- Directed by: Alessandro Cassigoli Casey Kauffman
- Written by: Alessandro Cassigoli Casey Kauffman
- Produced by: Lorenzo Cioffi Giorgio Giampà Nanni Moretti
- Starring: Marilena Amato
- Cinematography: Melissa Nocetti
- Edited by: Alessandro Cassigoli
- Music by: Giorgio Giampà
- Release date: 30 August 2024 (Venice);
- Language: Italian

= Vittoria (film) =

2024 film

Vittoria is a 2024 Italian drama film written and directed by 	Alessandro Cassigoli and Casey Kauffman. It premiered at the 81st edition of the Venice Film Festival.

== Cast ==
- Marilena Amato as Jasmine
- Gennaro Scarica as Rino
- Nina Lorenza Ciano as Vittoria

== Production ==
The second feature film of Cassigoli and Kauffman, Vittoria was produced by Zoe Films, Sacher Film, Scarabeo Entertainment and Ladoc with Rai Cinema. The film is a dramatization of real life events of the non-professional leading actress Marilena Amato, a hairdresser from Torre Annunziata who had already appeared in a minor role in the filmmakers' previous film, Californie.

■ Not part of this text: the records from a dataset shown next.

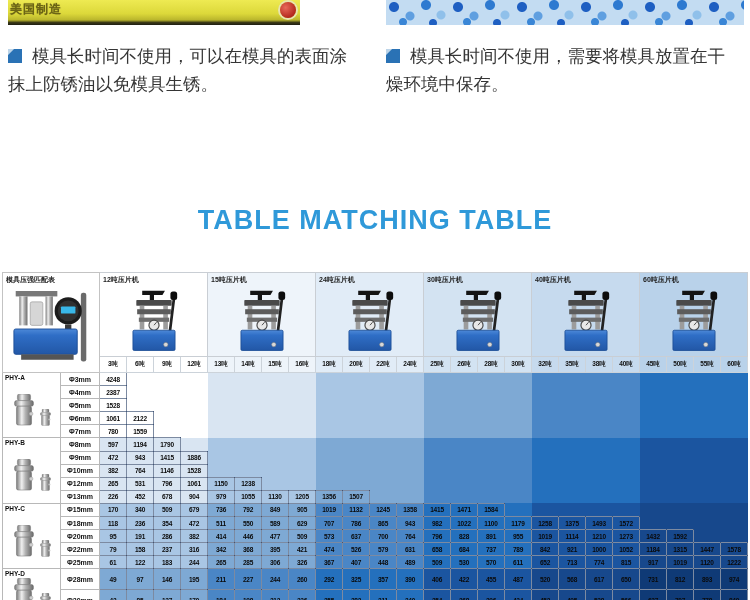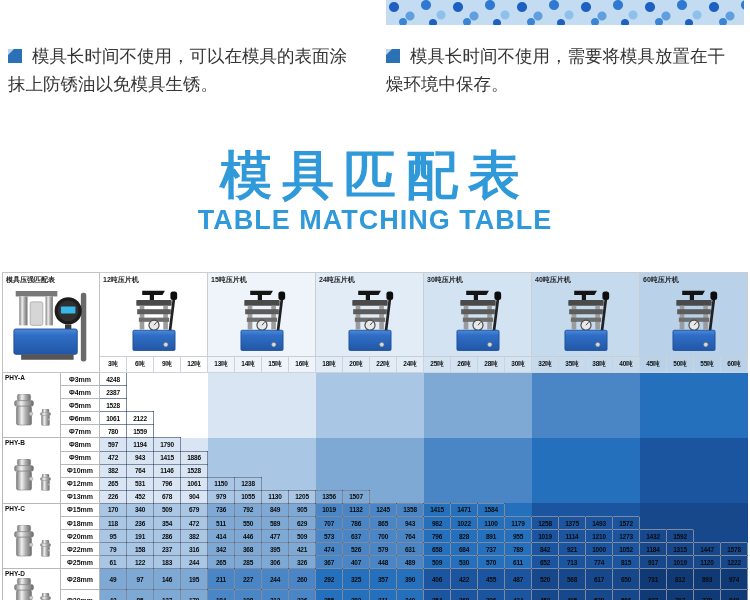--- a/index.html
+++ b/index.html
@@ -123,6 +123,10 @@
 
 <div id="page">
 
+  <div id="banner-left" class="banner">
+    <span class="cap">美国制造</span>
+    <span class="sticker"></span>
+  </div>
   <div id="banner-right" class="banner"></div>
 
   <div id="note-left" class="note"><span class="bullet"></span><span>模具长时间不使用，可以在模具的表面涂抹上防锈油以免模具生锈。</span></div>

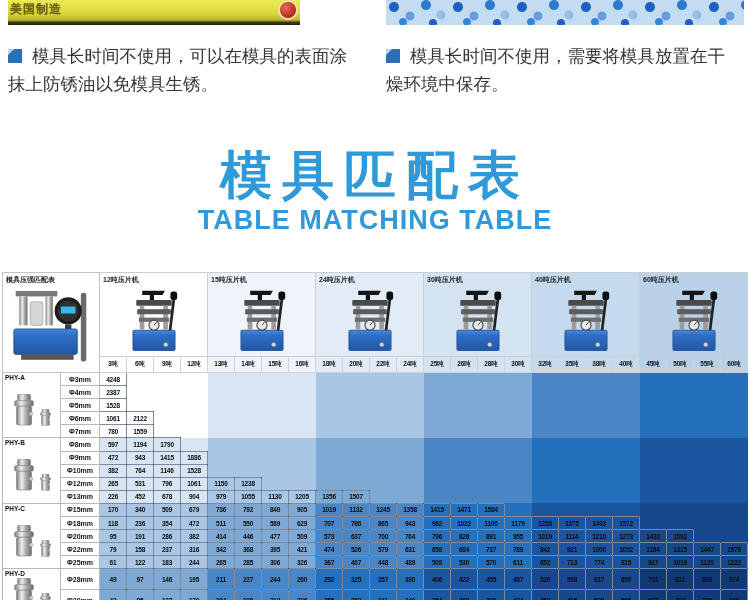--- a/index.html
+++ b/index.html
@@ -132,7 +132,6 @@
   <div id="note-left" class="note"><span class="bullet"></span><span>模具长时间不使用，可以在模具的表面涂抹上防锈油以免模具生锈。</span></div>
   <div id="note-right" class="note"><span class="bullet"></span><span>模具长时间不使用，需要将模具放置在干燥环境中保存。</span></div>
 
-  <div id="title-zh">模具匹配表</div>
   <div id="title-en">TABLE MATCHING TABLE</div>
 
   <table id="match-table">

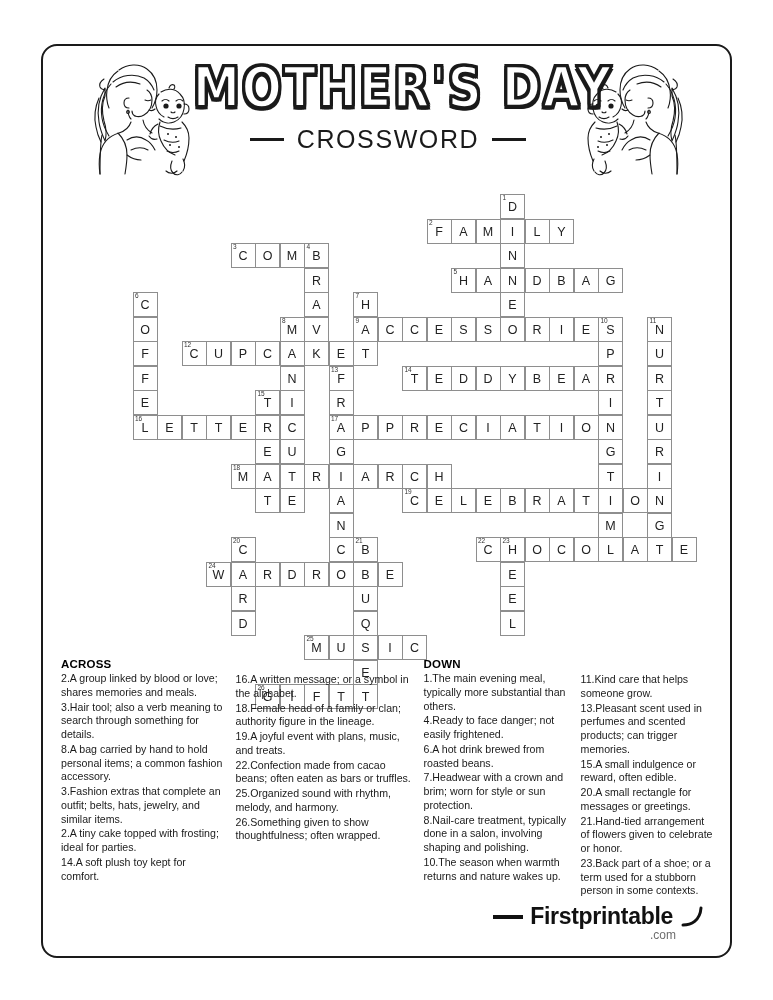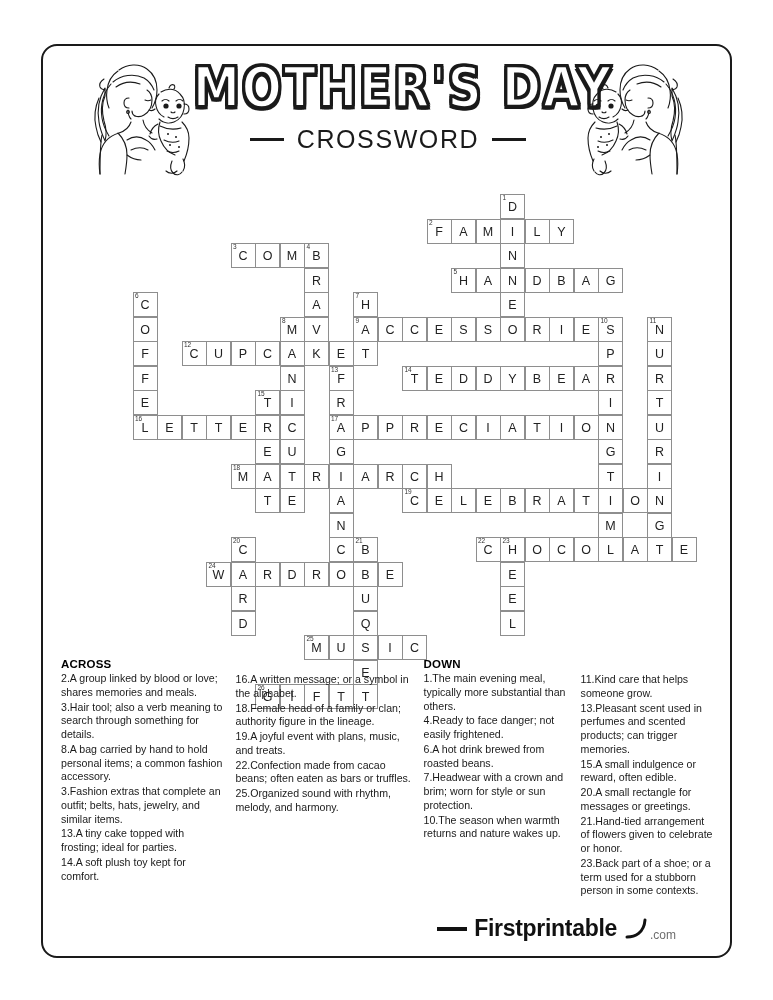--- a/index.html
+++ b/index.html
@@ -795,6 +795,7 @@
             <p class="clue">19.A joyful event with plans, music, and treats.</p>
             <p class="clue">22.Confection made from cacao beans; often eaten as bars or truffles.</p>
             <p class="clue">25.Organized sound with rhythm, melody, and harmony.</p>
+            <p class="clue">26.Something given to show thoughtfulness; often wrapped.</p>
           </div>
       </div>
       <div class="clue-col c3">

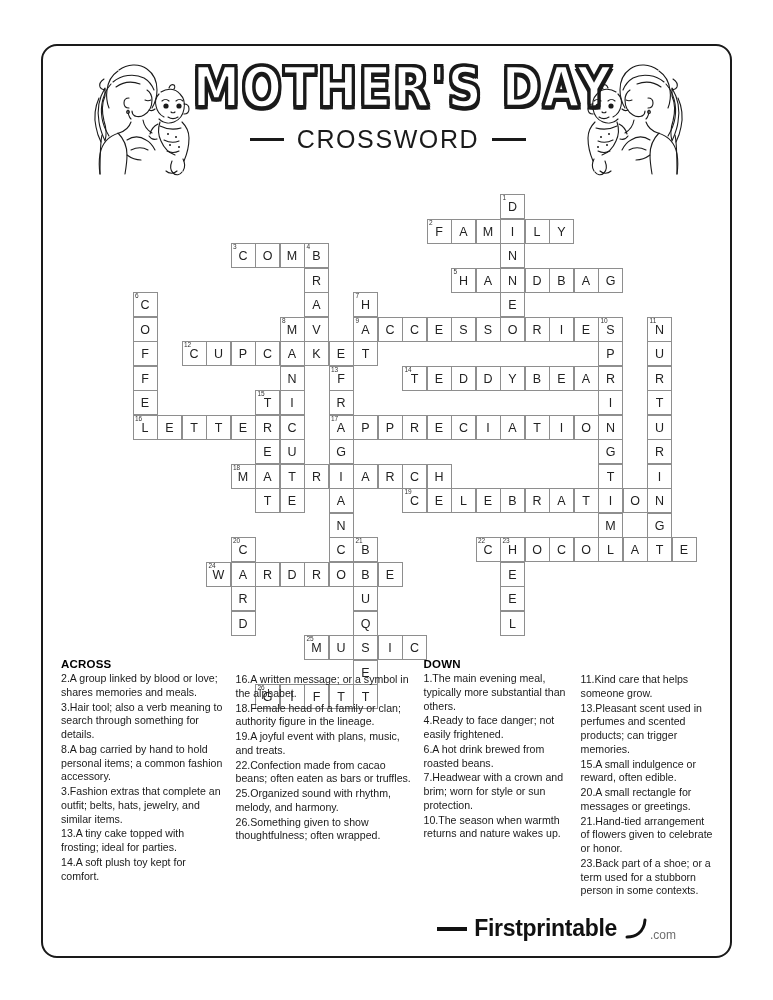--- a/index.html
+++ b/index.html
@@ -805,6 +805,7 @@
             <p class="clue">4.Ready to face danger; not easily frightened.</p>
             <p class="clue">6.A hot drink brewed from roasted beans.</p>
             <p class="clue">7.Headwear with a crown and brim; worn for style or sun protection.</p>
+            <p class="clue">8.Nail-care treatment, typically done in a salon, involving shaping and polishing.</p>
             <p class="clue">10.The season when warmth returns and nature wakes up.</p>
           </div>
       </div>

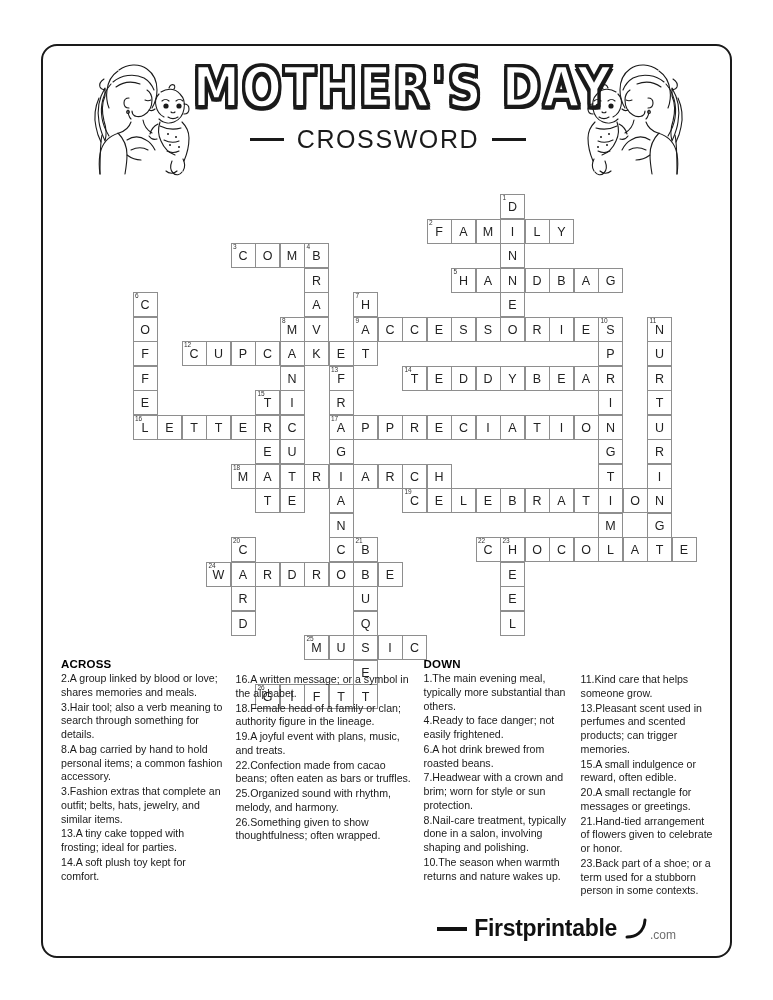--- a/index.html
+++ b/index.html
@@ -783,7 +783,7 @@
             <p class="clue">3.Hair tool; also a verb meaning to search through something for details.</p>
             <p class="clue">8.A bag carried by hand to hold personal items; a common fashion accessory.</p>
             <p class="clue">3.Fashion extras that complete an outfit; belts, hats, jewelry, and similar items.</p>
-            <p class="clue">13.A tiny cake topped with frosting; ideal for parties.</p>
+            <p class="clue">2.A tiny cake topped with frosting; ideal for parties.</p>
             <p class="clue">14.A soft plush toy kept for comfort.</p>
           </div>
       </div>

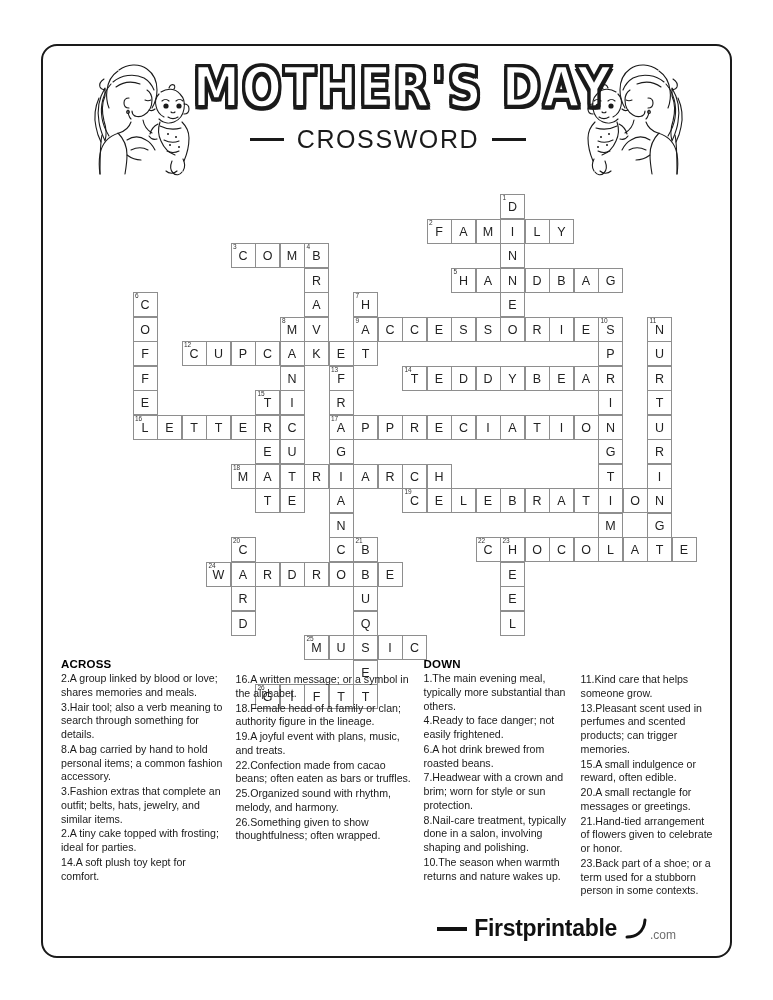--- a/index.html
+++ b/index.html
@@ -114,7 +114,7 @@
   
   #footer {
     position: absolute; right: 24px; bottom: 14px;
-    display: flex; flex-direction: row; align-items: flex-end;
+    display: flex; flex-direction: column; align-items: flex-end;
   }
   #footer-main { display: flex; align-items: center; gap: 7px; }
   #footer-rule { width: 30px; height: 4px; background: #111; display: block; }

This is the filmmakers' third film set in Torre Annunziata, following Californie and the documentary Butterfly.

== Release ==
The film had its world premiere at the 81st Venice International Film Festival in the Orizzonti Extra sidebar. It was released in Italian cinemas on 3 October 2024.

== Reception ==
Screen Internationals film critic Lee Marshall praised the film, writing: "although Vittoria is grounded in an intensely real place, there is a more than a touch of the fable about a story which is scripted with admirable efficiency, one in which single scenes speak volumes". Amber Wilkinson from Eye For Film described the film as an "authentic and heartfelt drama" in which "Cassigoli and Kauffman capture the muscle of family life as it bends, stretches and, from time to time strains, to accommodate all of its members, all supported by a lyrical piano-driven score from Giorgio Giampà".

The film won the "Golden Alexander – Michel Demopoulos" Award for Best Feature Film at the 2024 Thessaloniki Film Festival, and the award for Best screenplay at the 2024 Cairo International Film Festival.